Thereafter, vide letter dated January 02, 2016, the Advocate for the noticee forwarded

copies of the complaint dated August 01, 2012 lodged with the Police and Form-32 filed with RoC
regarding the noticees resignation. I have perused the Police complaint lodged by the noticee along
with another director and note that the following have been alleged therein:
(a) Chairman and Managing Director, Mr. Firoz Hussain was creating a lot of disturbances
and mismanagement in the Company. The said person was acting arbitrarily without
holding any meetings, passing resolutions without calling the directors, in violation of the
Companies Act/rules.
(b) Mr. Firoz Hussain was misappropriating funds and the public money invested in the
Company. He was acting as per his will for making wrongful gains for himself and making
wrongful loss to the Company. He was also violating the rules of the Company. The said
Chairman had also indicated that he was the head of the Company and could do anything.

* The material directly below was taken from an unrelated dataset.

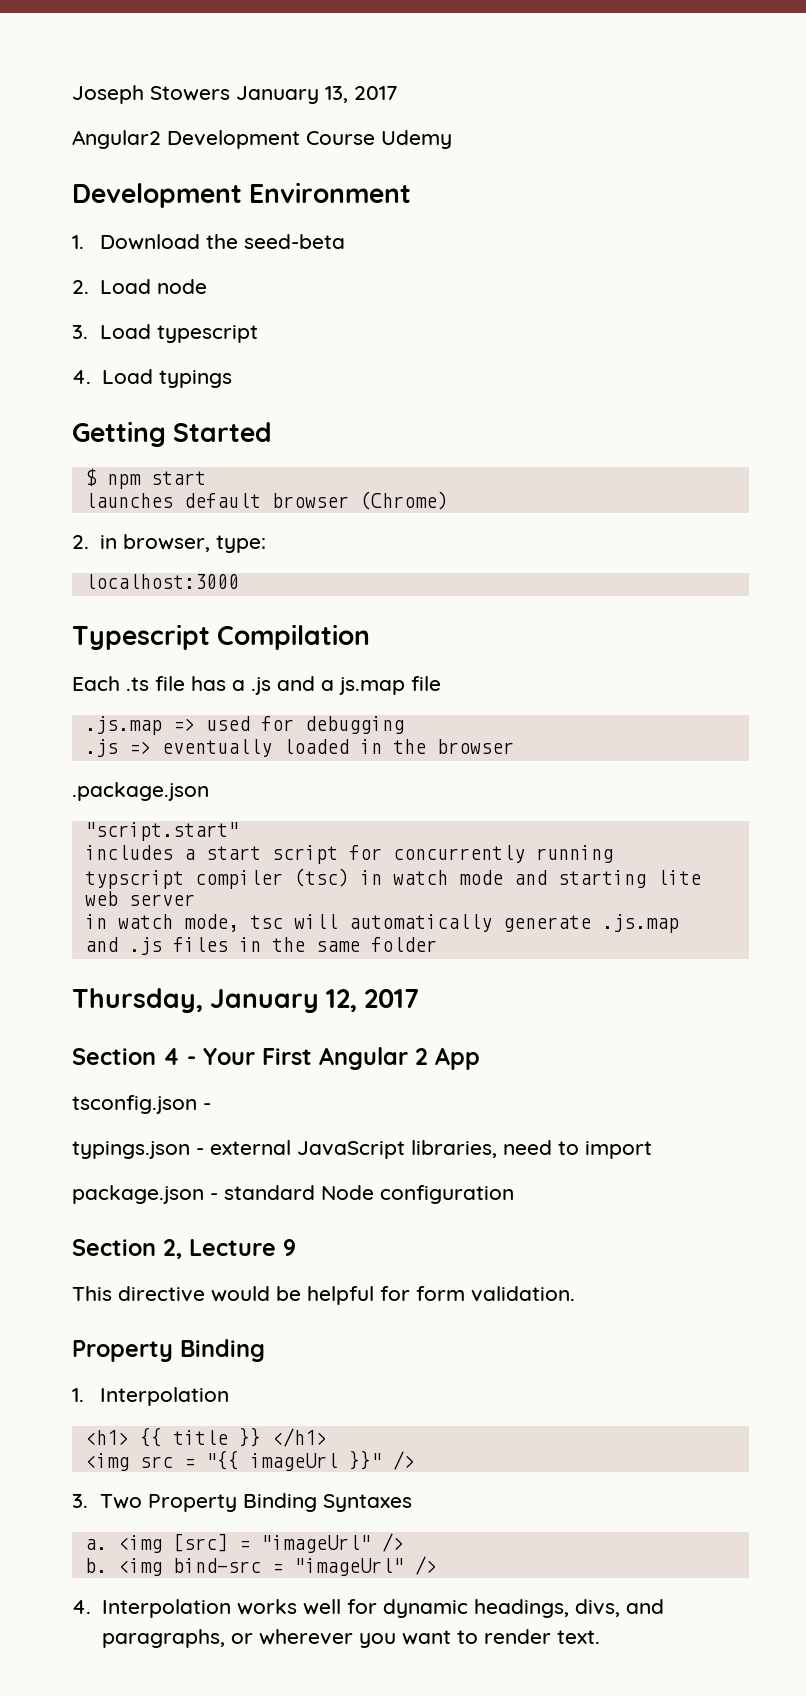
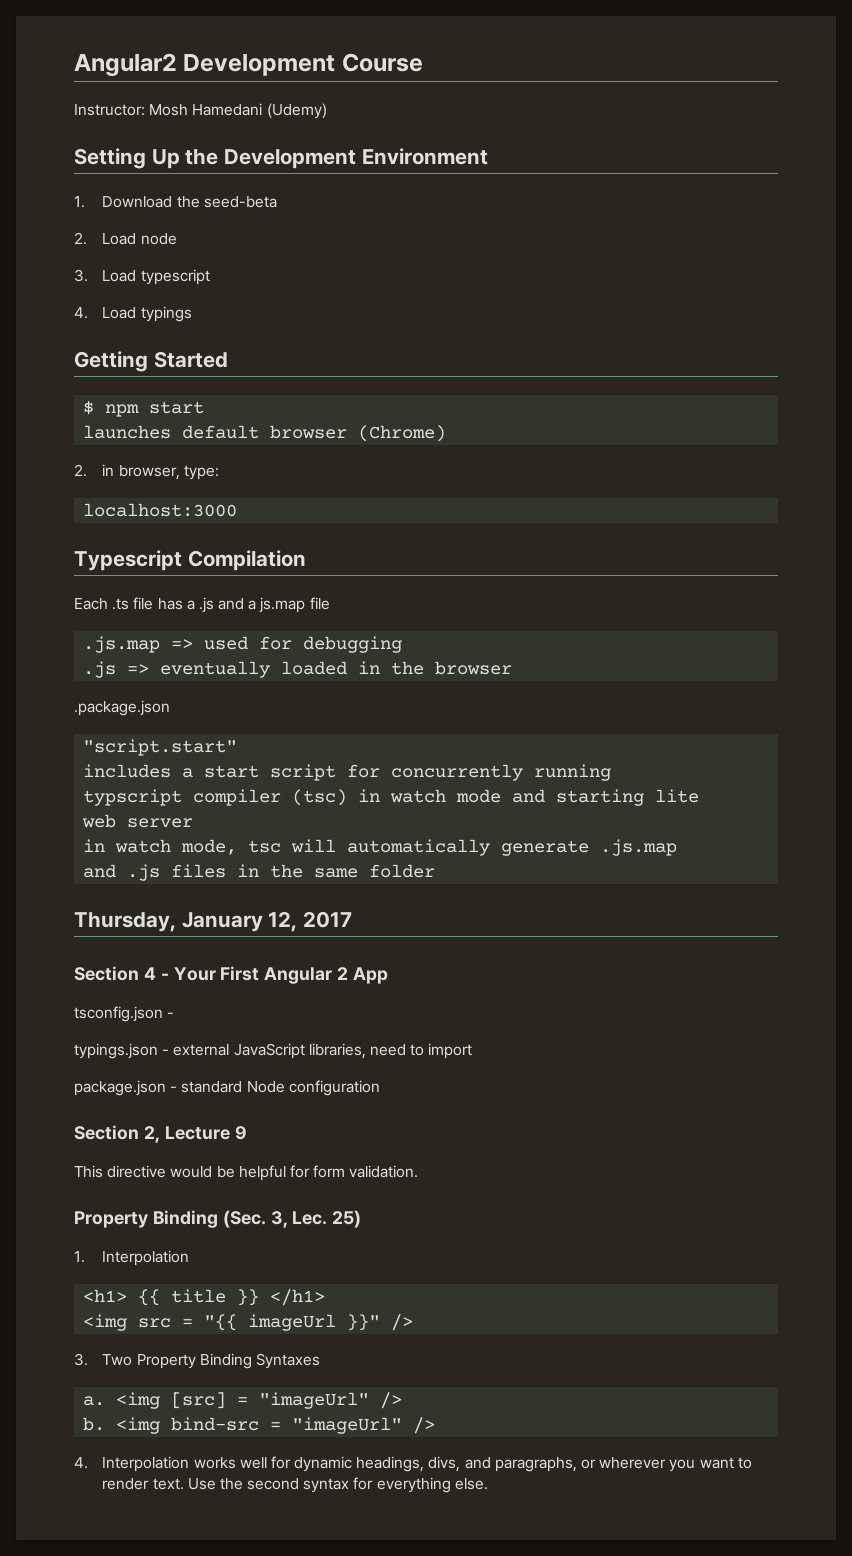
[72,85,398,104] [72,130,452,149] Joseph Stowers January 13, 2017 // Angular2 Development Course Udemy // -> [74,53,423,77] [74,103,327,119] [74,148,219,169] Angular2 Development Course // Instructor: Mosh Hamedani (Udemy) // Setting Up the
(265, 1350) none -> [222,1210,362,1228] (Sec. 3, Lec. 25)
(600, 1637) none -> [187,1477,488,1493] Use the second syntax for everything else.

(c) The Company being a public limited company and also as the public investors have
invested their money in the Company, the said Chairman cannot do anything without the
advice of the other directors/shareholders.
(d) It was also stated that lot of public (general investors) had invested money in the Company.
The noticee has requested the Police to save the company from the evil hands so that
funds invested by the public at large can be saved.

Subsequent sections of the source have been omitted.